Un vistazo a las políticas de EE.UU. contra Irán
Mar 28, 2017 03:36 UTC
En el nombre de Dios Todopoderoso, saludos a todos los estimados oyentes de la Voz Exterior de la República Islámica de Irán. Estamos con ustedes con otro programa más de la serie “Irán en la semana que pasó”, en el que revisaremos acontecimientos importantes en relación con el país persa
El tema de las injerencias y las acciones de Estados Unidos contra Irán en los años y décadas pasadas es uno de los constantes temas en la historia contemporánea de Irán.
Este tema causó algunas especulaciones sobre la posibilidad de la intensificación de las sanciones antiraníes e incluso el enfrentamiento directo de Estados Unidos contra la República Islámica de Irán.
El nuevo presidente de Estados Unidos, Donald Trump, habló sobre la cancelación del Plan Integral de Acción Conjunta (JCPOA, por sus siglas en inglés) y planteó la discusión de la intensificación de las sanciones. Además, se comprometió a formar una especie de OTAN árabe para afrontar a algunos países y recientemente está hablando de poner el nombre de la Guardia Revolucionaria de Irán en la lista de las organizaciones terroristas.
Mientras que esto hasta el momento solo ha sido una advertencia, amenaza pues Trump se ha visto obligado a retirar algunas de sus amenazas, por ejemplo, ya no habla sobre cancelar el acuerdo nuclear.
El Gobierno de Trump, desde el principio de su trabajo, se ha esforzado por intensificar las sanciones fuera del acuerdo nuclear bajo el pretexto del programa pacífico de misiles de Irán.
Asimismo, teniendo en cuenta las acciones de los anteriores gobiernos de Estados Unidos, se puede entender que ellos nunca han buscado establecer las relaciones basadas en el respeto mutuo con la nación de Irán ya que en diferentes periodos solo han aumentado sus hostilidades.
A pesar de que estas injerencias y hostilidades se intensificaron tras la victoria de la Revolución Islámica, según las declaraciones del Líder de la Revolución Islámica de Irán, el ayatolá Seyed Ali Jamenei, la hostilidad de los estadounidenses hacia la nación de Irán empezó años antes del triunfo de la Revolución Islámica.
El primer acto hostil de los estadounidenses para distraer el camino de la Revolución Islámica, fue ayudar a los movimientos secesionistas en las provincias fronterizas de Irán. En este sentido, mientras que el pueblo revolucionario se estaba esforzando para estabilizar y regular la situación del país, los estadounidenses hicieron que el régimen iraquí de Saddam impusiera ocho años de guerra a la República Islámica de Irán.
Este periodo de la historia de Irán coincidió con el periodo del presidente de Estados Unidos del Partido Demócrata, Jimmy Carter.
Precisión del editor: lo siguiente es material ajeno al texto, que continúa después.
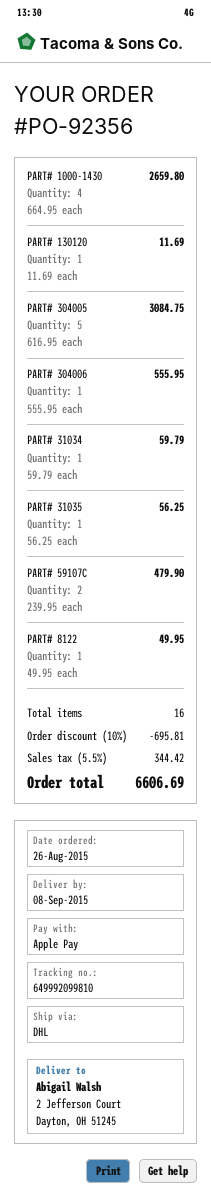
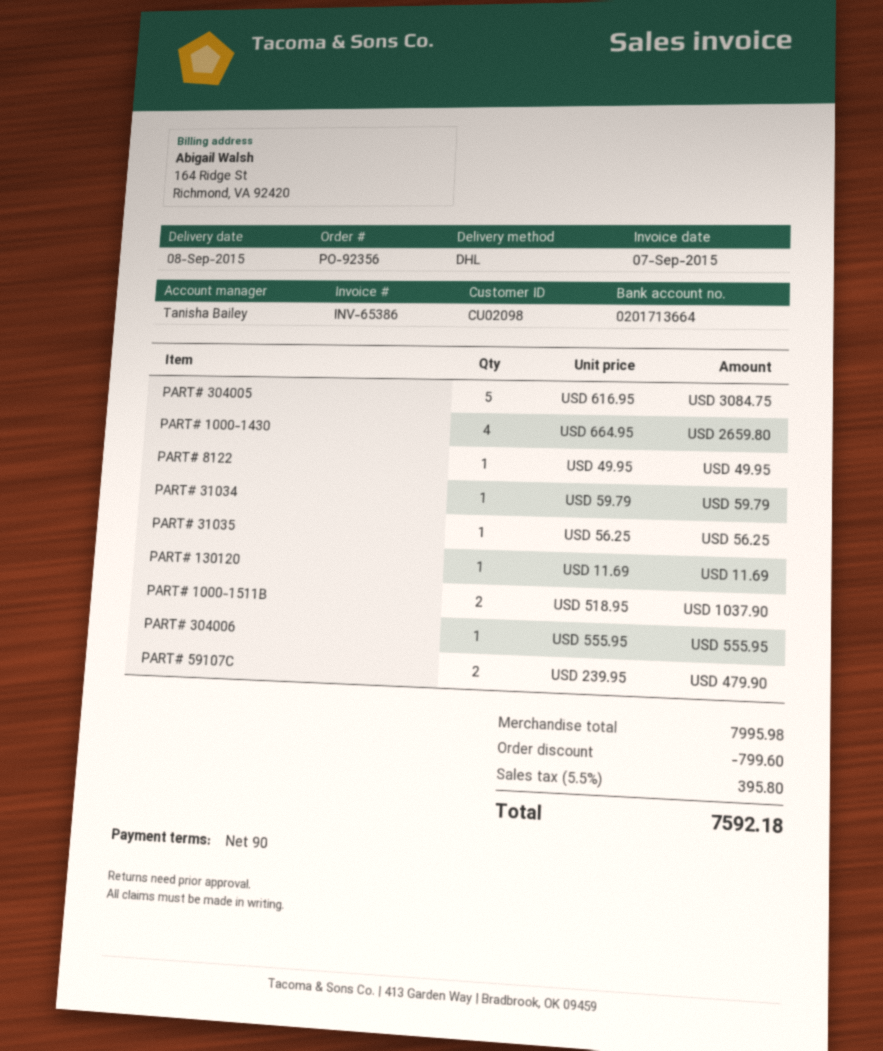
PART# 1000-1511B: none -> 2 x 518.95 = 1037.90
discount: 695.81 -> 799.60
tax: 5.5% = 344.42 -> 5.5% = 395.80
total: 6606.69 -> 7592.18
Asimismo, con la victoria de la Revolución Islámica y la consecuente salida de Irán de la dominación de Estados Unidos, la Administración Carter empezó a ejercer políticas agresivas contra el pueblo de Irán.
Así también durante el periodo de ocho años del sucesor de Carter en la presidencia de EE.UU., Ronald Reagan, del partido republicano, casi todas estas políticas continuaron.
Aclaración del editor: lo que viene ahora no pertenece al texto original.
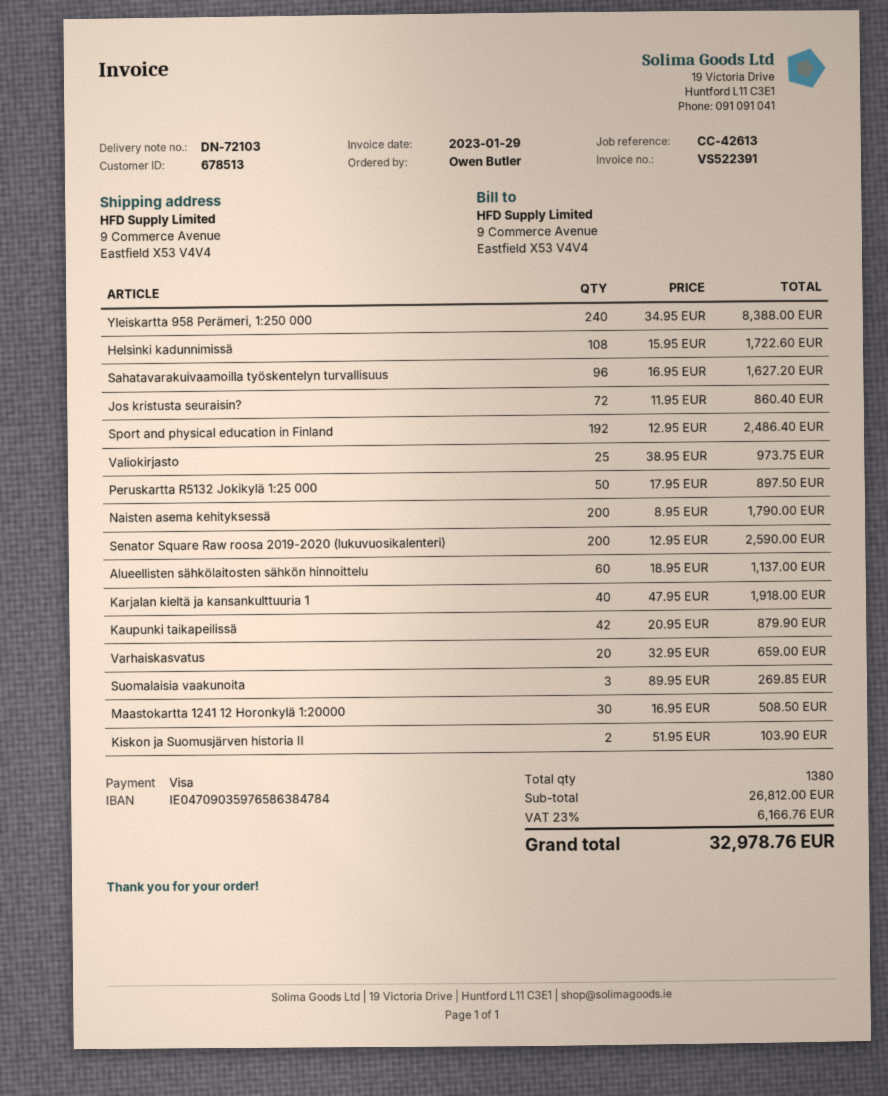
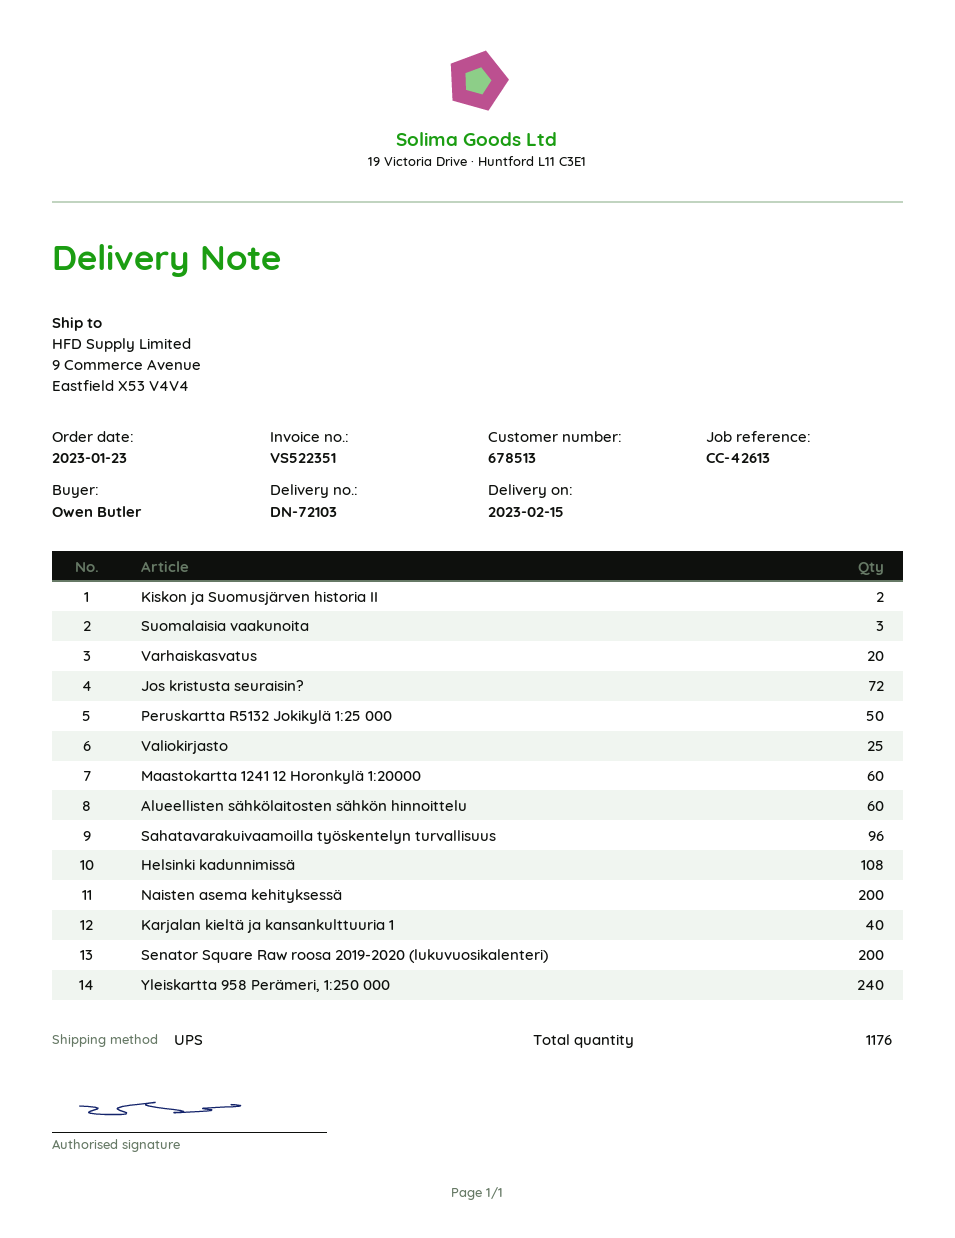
invoice number: VS522391 -> VS522351
Sport and physical education in Finland: 192 -> none
Kaupunki taikapeilissä: 42 -> none
Maastokartta 1241 12 Horonkylä 1:20000: 30 -> 60
total quantity: 1380 -> 1176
Después de Reagan, fue elegido George Herbert Walker Bush como presidente de Estados Unidos. George W. Bush, con la alegación de que Irán apoyaba a los terroristas y que era una amenaza de Irán para los países de la región, se esforzó por aumentar las presiones económicas sobre Irán.
Por otro lado, Bill Clinton del Partido Demócrata tomó el poder comprometiéndose a mejorar las relaciones con el mundo musulmán, pero, el 15 de marzo del año 1995, firmó la ley de prohibición del comercio y la inversión, conocida como la ley D'Amato contra Irán.
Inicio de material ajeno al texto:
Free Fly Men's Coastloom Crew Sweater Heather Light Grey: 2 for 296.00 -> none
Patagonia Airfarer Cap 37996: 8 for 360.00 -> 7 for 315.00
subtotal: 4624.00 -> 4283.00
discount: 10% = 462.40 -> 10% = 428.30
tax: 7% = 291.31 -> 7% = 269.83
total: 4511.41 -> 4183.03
George W. Bush del Partido Demócrata que después de Clinton fue eligió como presidente de Estados Unidos, bajo el pretexto de los ataques de 11 de septiembre y la necesidad de la lucha contra el terrorismo, atacó militarmente Afganistán e Irak y anunció a Irán como el eje del mal.
Por otro lado, cuando Barack Obama fue nombrado nuevo presidente de Estados Unidos, anunció que buscaba establecer relaciones amistosas con Irán, pero su gobierno realizó las acciones más negativas en contra Irán de la historia de los Gobiernos de Estados Unidos.
Asimismo, quizás se pueda decir que la principal diferencia entre el actual gobierno de Washington, encabezado por Donald Trump, con los gobiernos anteriores, radica en que se ha demostrado muy pronto la verdadera naturaleza en la hostilidad contra el pueblo iraní.